I need a better sight!
I need better arrows!
I need better stabs!
I need a better mechanical release!

and finally?...

I need a better bow!

which then needs better string, cables and despite all never seams to reach an optimum state of tune! 

then?...the cycle repeats itself without ever taking into consideration that...hey...maybe what I really need?...

"Is Better Form" :laugh:

and I'm not really in it to win it or to get head over heels into a highly competitive mindset...nor am I into loading down the bow with a bunch of fancy doo-dads that I can in turn blame for my poor shooting skills...but here's the real clincher...

If I did go freestlye?...that would mandate that I use a mechanical release..and I want no part of that...cause if I did?...that classification would render this absolutely beautiful, 10 years old today, Hoyt Protec as..."A Relic Bow"...and then it truly would be "just a decent deal" at $275...which would then go towards something like a $1,500 "G5 Prime One" target rig...(cause that's what I would get...I like those. LOL!) just to keep up with the jonses and not blame the bow...but I'm done with that game...and like I said...

"A Release Shooters Trash...can often times be...A Finger Shooters Treasure" 

and I'm blessed enough that for me?...this is one of those times. 

This way?...I can be very happy and content with myself that I scored a 5 at 60yds...instead of....

Pi$$ed off at myself cause I didn't get...yet another X.


----------



## JParanee (Oct 13, 2009)

Jinks as most on here know I have been hunting this year with a cam lever style compound with a sight and the same tab I shoot my recurves with 

I have passed up tons of deer looking for a big boy 

Just yesterday we had an estimated 100 deer on the move doing drives and a few young fellows shot doe 

I saw a shooter buck but it was out of range 

I passed up 15 to 20 doe 

My point is that I really have enjoyed the confidence the sighted bow has given me this year and I have found it beneficial to my recurve shooting 

Same anchor etc. 

But the one thing I know for sure is that I have no desire to switch over to a release, but to each his own


----------



## MotherLode (Dec 9, 2005)

(that classification would render this absolutely beautiful, 10 years old today, Hoyt Protec as..."A Relic Bow")

I shot Hoyt for a lot of years. Their newest and greatest wasn't always a step forward, trust me.


----------



## Big Country (Apr 25, 2003)

JINKSTER said:


> BC...that is great to hear....sounds like I lucked into a winner and after a quick review of the prices of 5 pin hunting sights?...have decided...it's official...this bow shall remain bare and sightless...as many of todays top shelf 5 pin sights cost more than what I paid for the freaking bow! :laugh:
> 
> So...no sights...no peep...just a plunger, magnetic flipper and off I go...and after reviewing NFAA BareBow Rules?...the stab that comes with the bow (suitable for pole-vaulting across small creeks) is perfectly legal. :laugh:
> 
> I'm actually feeling a bit giddy just thinking about trying my hand at shooting a 900rd with this rig...I've never shot Barebow/Compound before...so if nothing else?...it should be very interesting.



You will have a blast Bill!
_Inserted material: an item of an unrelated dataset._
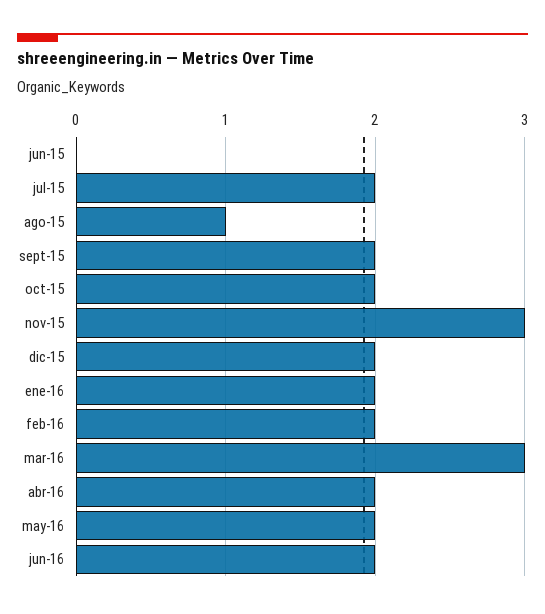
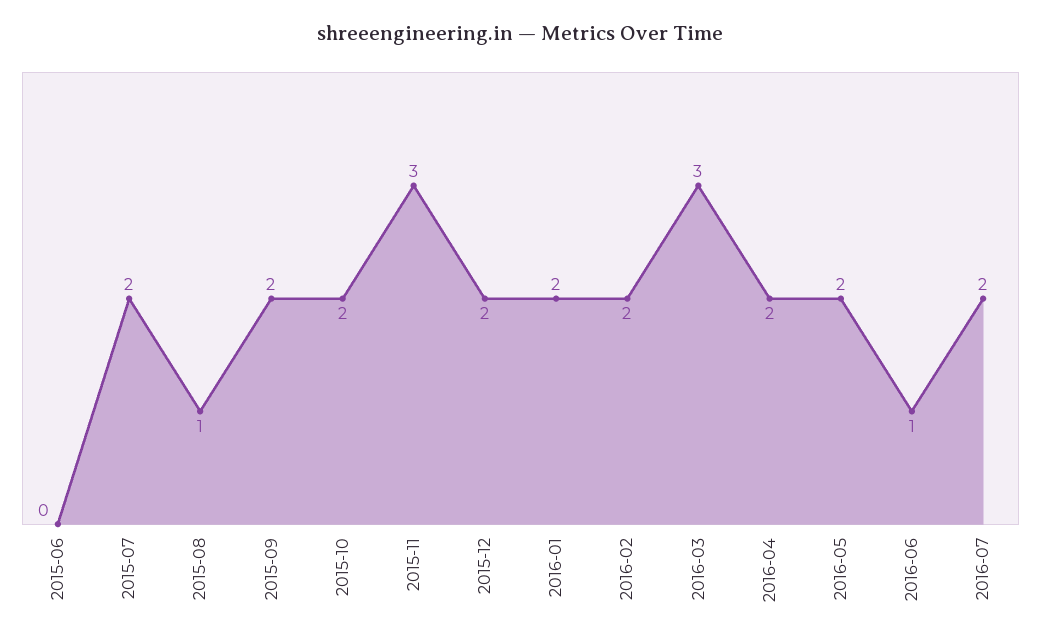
jun-16: 2 -> 1
2016-07: none -> 2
And I think you will find that shooting the wheel bow will help your stick bow shooting, and vise versa. :darkbeer:


----------



## Unk Bond (Aug 1, 2004)

DDSHOOTER said:


> That is funny! I did the exact opposite. Sold my 2005 Hoyt Ultra Elite Blue fusion W/2000XL, cam.5 for a TradTech Titan III W/black max carbon.
> LOL.
> Good luck its a shooter for sure.
> DD


===================

Hello
X2
Just sold 2 compound Hoyt VE's
Got 2 more to sell.
Bought 2 Zone Recurve bows.

And I owe it all to Jinkster , for getting me started straight. :wink:

Buying a older bow. Well the way I view that is. We can be old and still have some life left in us. " Hun " 

Bill if you are going to shoot 3 fingers under.
I know of a perfect arrow rest for that type shooting. Sends a arrow straight from a compound or re-curve. [ Later


----------



## JINKSTER (Mar 19, 2011)

Whelp?...regarding the "BareBow VS BowHunter" thing?....this was an eye opener....if not a huge game plan changer...

http://www.archerytalk.com/vb/showthread.php?t=2151823

the imminent death of not one but two styles/classes....in one fell swoop.


----------



## Arron (Nov 18, 2012)

Bill - Read that whole thread and by the end my head was swimming with all the classes listed. I think I counted 2 classes of recurve BB listed and what 3-4 classes of compound. How does one keep it all straight rules and equipment. Then it sounds like different rules between the different organizations. Clickers, no clickers - sights, no sights - stab, long stab - string walking, no string walking. I think I am more confused then ever. Then again I tend to over think also.
Once you get your new set up post a video over on the fingers forum. I will be looking for it.


----------



## JINKSTER (Mar 19, 2011)

Arron said:


> Bill - Read that whole thread and by the end my head was swimming with all the classes listed. I think I counted 2 classes of recurve BB listed and what 3-4 classes of compound. How does one keep it all straight rules and equipment. Then it sounds like different rules between the different organizations. Clickers, no clickers - sights, no sights - stab, long stab - string walking, no string walking. I think I am more confused then ever. Then again I tend to over think also.
> Once you get your new set up post a video over on the fingers forum. I will be looking for it.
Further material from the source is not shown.